In fact, a Seattle Weekly article last December stated that charges are never filed in more than half of all sex-crime cases that come into the King County’s Prosecuting Attorney’s Office, and that percent declines sharply when alcohol is involved.
“Because the evidence can be so limited, and because juries have long been reluctant to convict when a rape victim had been drinking, prosecuting this form of assault is especially, and in some cases, prohibitively, difficult,” the article states.
DeMarois also noted it is uncommon for someone who was drugged to have the proof that Julia does.
“It’s incredibly rare to get this piece of paper that says, ‘Yes, we have proof that it happened.’ You’d think on Vashon it would not happen, but it obviously did,” she said.

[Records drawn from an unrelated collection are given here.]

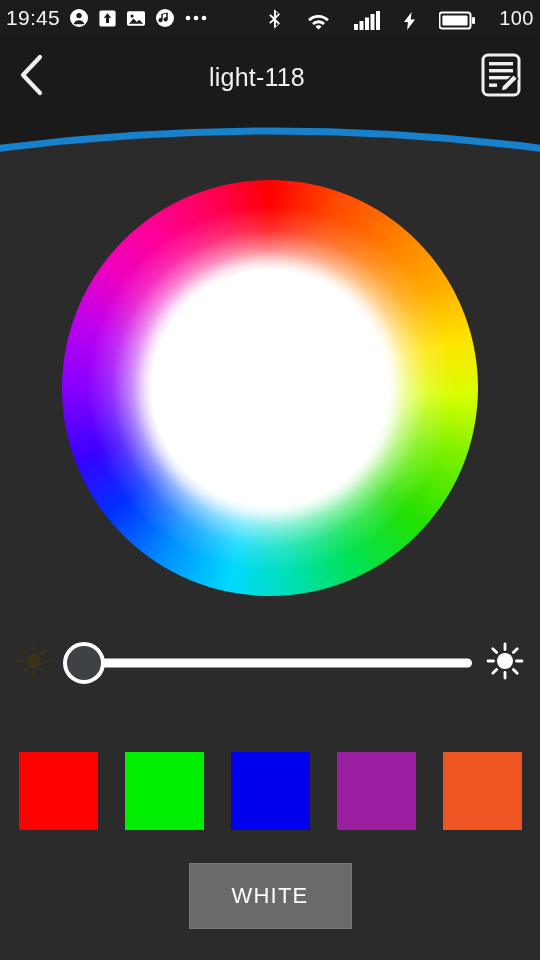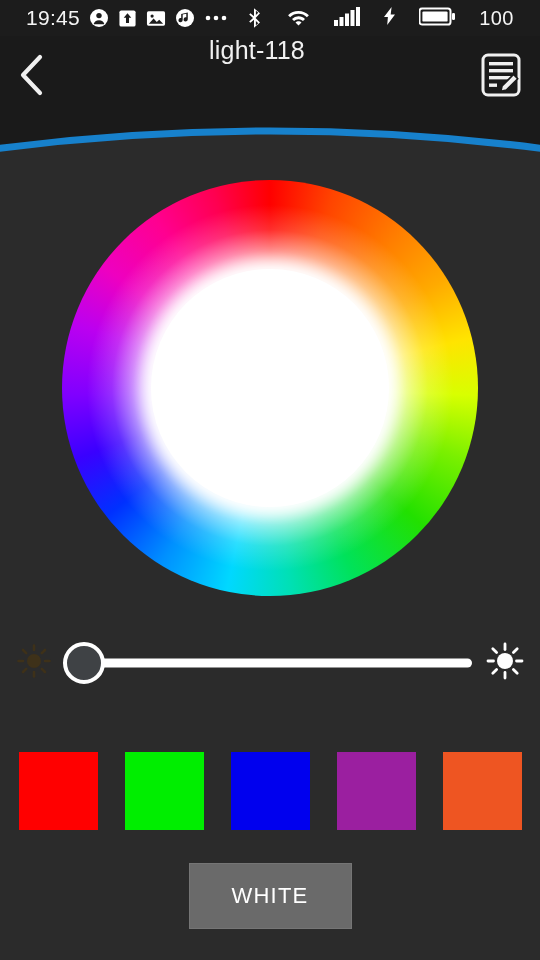--- a/index.html
+++ b/index.html
@@ -21,7 +21,7 @@
     width: 540px; height: 36px;
     background: #1c1c1c;
     display: flex; align-items: center;
-    padding: 0 26px;
+    padding: 0 6px;
     color: #f2f2f2;
   }
   .status-left { display: flex; align-items: center; gap: 9px; }

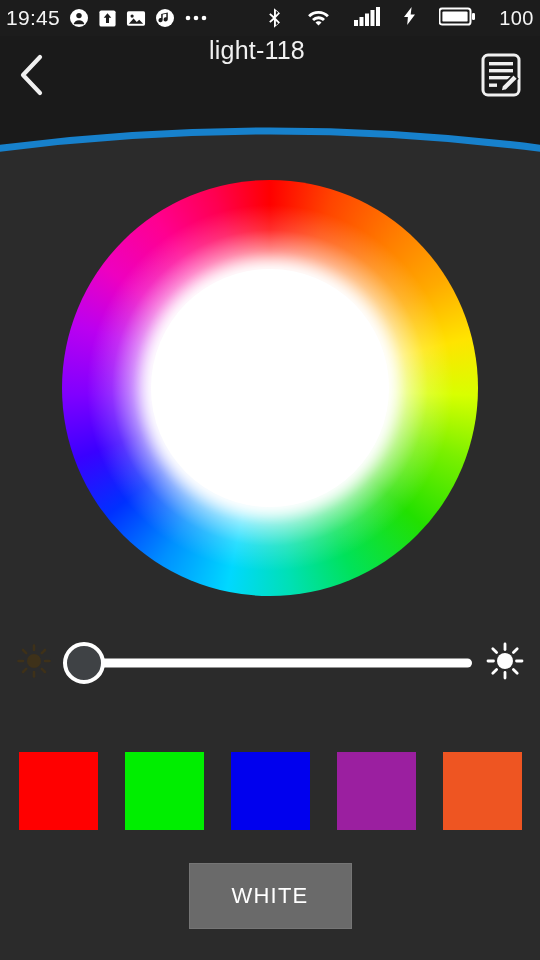--- a/index.html
+++ b/index.html
@@ -25,7 +25,7 @@
     color: #f2f2f2;
   }
   .status-left { display: flex; align-items: center; gap: 9px; }
-  .status-right { display: flex; align-items: flex-start; gap: 24px; margin-left: auto; }
+  .status-right { display: flex; align-items: flex-end; gap: 24px; margin-left: auto; }
   .clock { font-size: 21px; letter-spacing: .3px; font-weight: 400; color: #f5f5f5; }
   .sicon { display: inline-flex; align-items: center; justify-content: center; }
   .batt-num { font-size: 20px; color: #f5f5f5; letter-spacing: .5px; }

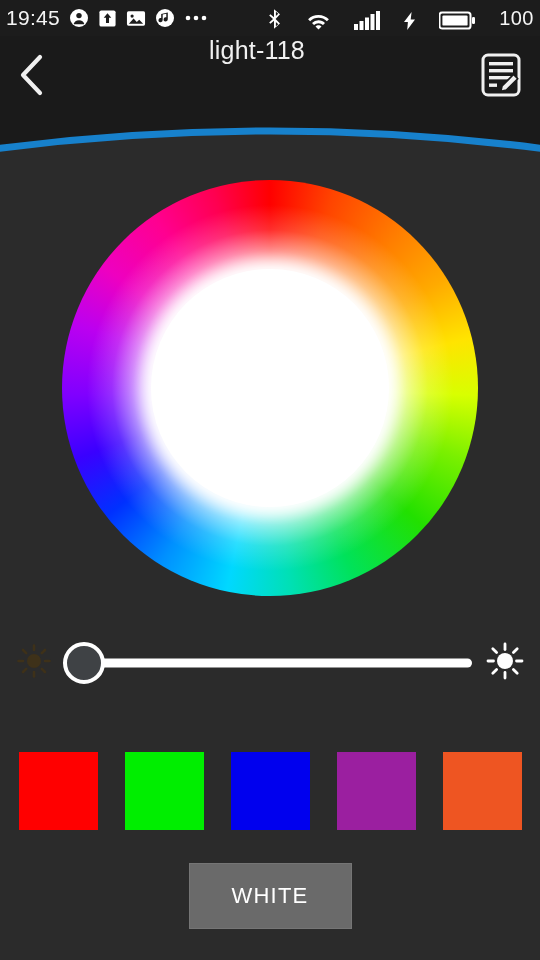--- a/index.html
+++ b/index.html
@@ -35,7 +35,7 @@
     position: absolute; top: 36px; left: 0;
     width: 540px; height: 82px;
     background: #1a1a1a;
-    display: flex; 
+    display: flex; align-items: center;
   }
   .back-btn {
     width: 62px; height: 82px;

With limited recourse, Julia Anderson has turned her attention to issues she can control and was drawn to the Vashon SAFE program. She has gone through the training and will use the information in her work when the Open Space re-opens with a liquor license. More broadly — and more personally — she says she wants to be an ambassador for the program. In part, she expects to be involved with businesses regarding what works and what doesn’t to make the program truly effective. And she expects to be a bridge to others. After the story of her assault first spread in the community, many people shared their own assault stories with her, she said. She sees more of that ahead.
“What stories have not been told? That is one of my important roles, to give voice to stories hiding in the darkness,” she said. “I want the darkness illuminated. I want to shed light.”